Cryptocurrencies have been one of the most talked about topics in the financial world over the past few years. With the price of Bitcoin reaching an all-time high in December 2017, and other cryptocurrencies following suit, there is no doubt that this new asset class is here to stay.
While there is no doubt that cryptocurrencies have taken the world by storm, there is still a lot of uncertainty about what they are and how they work. In this blog post, we will attempt to shed some light on the innovation that is cryptocurrency.

What are Cryptocurrencies?
Cryptocurrencies are digital or virtual tokens that use cryptography to secure their transactions and to control the creation of new units. Cryptocurrencies are decentralized, meaning they are not subject to government or financial institution control.
What Gives Cryptocurrencies Value?
Unlike fiat currencies, which are issued by central banks and regulated by governments, Cryptocurrencies are not subject to inflationary pressures. Additionally, Cryptocurrencies are scarce, with a limited supply of tokens that cannot be increased. This limited supply combined with increasing demand has caused the price of many cryptocurrencies to skyrocket in recent months.
How Do Cryptocurrencies Work?
Cryptocurrencies use a decentralized ledger system, typically called a blockchain, to record transactions. Blockchain technology allows for secure, transparent and tamper-proof ledgers that can be shared amongst a network of computers.
Each transaction that takes place on a blockchain is verified by the network of computers, known as nodes, before it is added to the ledger. This verification process ensures that the transaction is valid and that the funds are available. Once a transaction is verified and added to the blockchain ledger, it cannot be altered or removed.

What are the Benefits of Cryptocurrencies?
There are many benefits of cryptocurrencies, including:
-Decentralized: Cryptocurrencies are not subject to government or financial institution control.
-Secure: Cryptocurrency transactions are secured by cryptography and recorded on a decentralized ledger, making them tamper-proof.
-Transparent: Cryptocurrency transactions are transparent, meaning that all parties involved can view the transaction on the blockchain ledger.
-Fast and Global: Cryptocurrency transactions can be processed quickly and are not limited by geographical boundaries.

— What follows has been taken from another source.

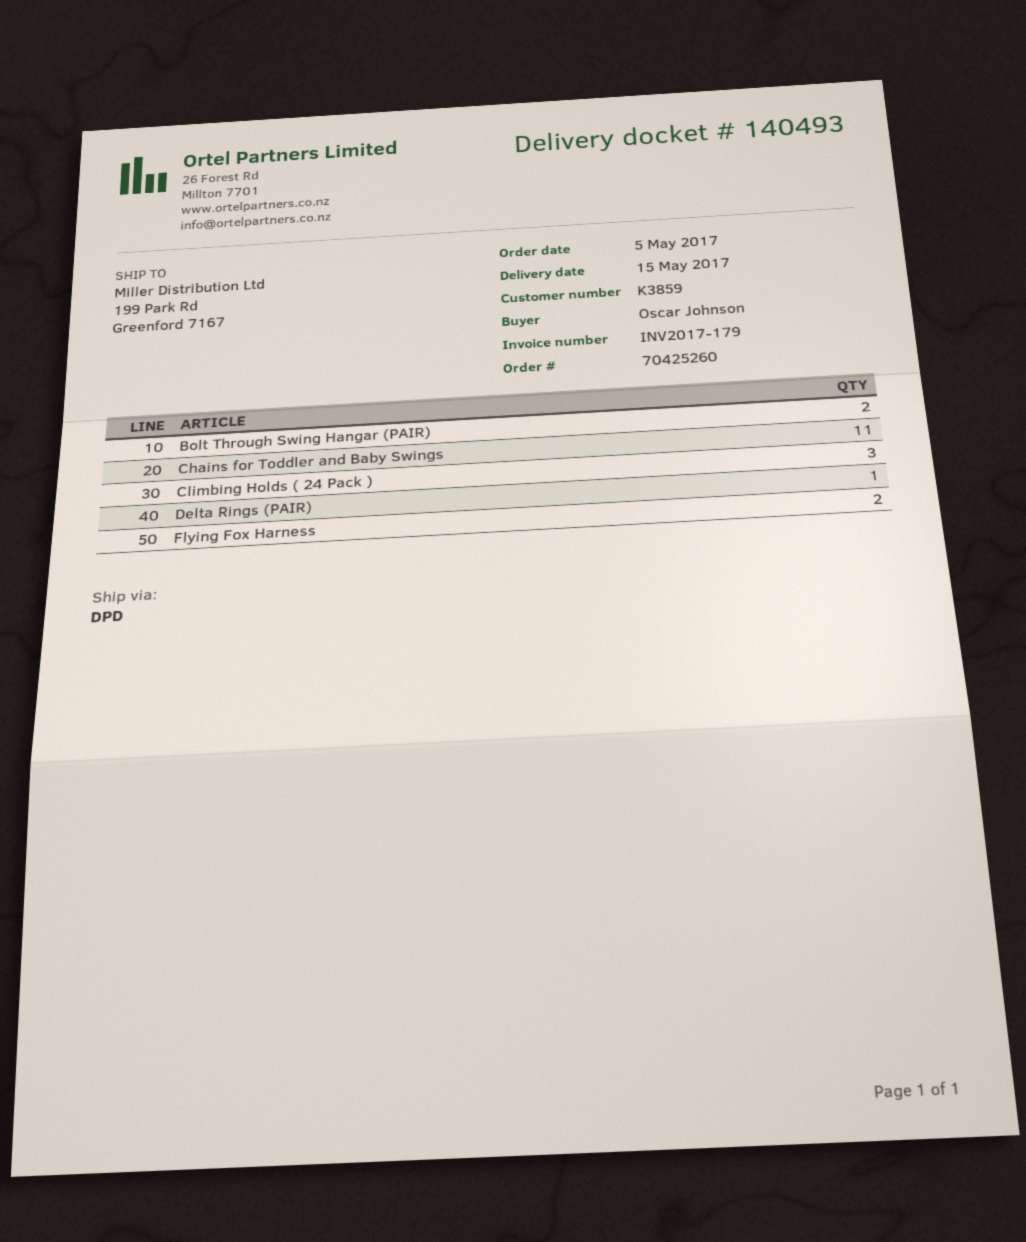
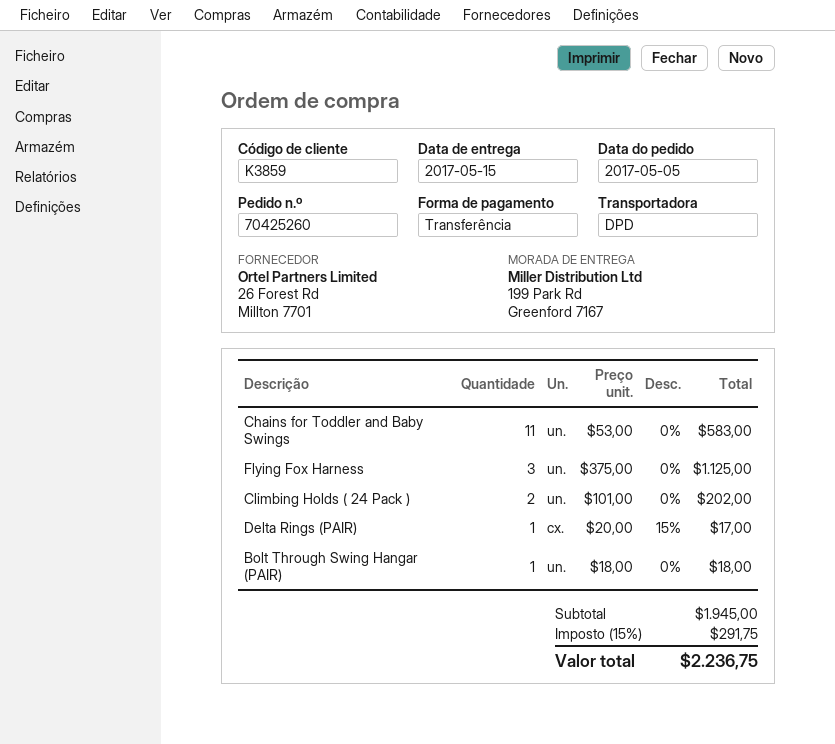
Bolt Through Swing Hangar (PAIR): 2 -> 1
Climbing Holds ( 24 Pack ): 3 -> 2
Flying Fox Harness: 2 -> 3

What are the Risks of Cryptocurrencies?
While there are many benefits of cryptocurrencies, there are also some risks to be aware of, including:
-Volatility: The price of cryptocurrencies is highly volatile and can swing up and down rapidly.
- hacking: Cryptocurrencies are stored in digital wallets and are therefore vulnerable to hacking.
-Lack of Regulation: Cryptocurrencies are not currently regulated by any government or financial institution.
-Unknown or Scam Projects: There are many new cryptocurrency projects appearing every day, and it can be difficult to know which are legitimate and which are scams.
Despite the risks, the potential rewards of investing in cryptocurrencies are great. Cryptocurrencies have the potential to revolutionize the way we interact with the digital world and could provide a new level of financial inclusion.
If you’re thinking about investing in cryptocurrencies, we recommend doing your own research and speaking with a financial advisor to understand the risks involved.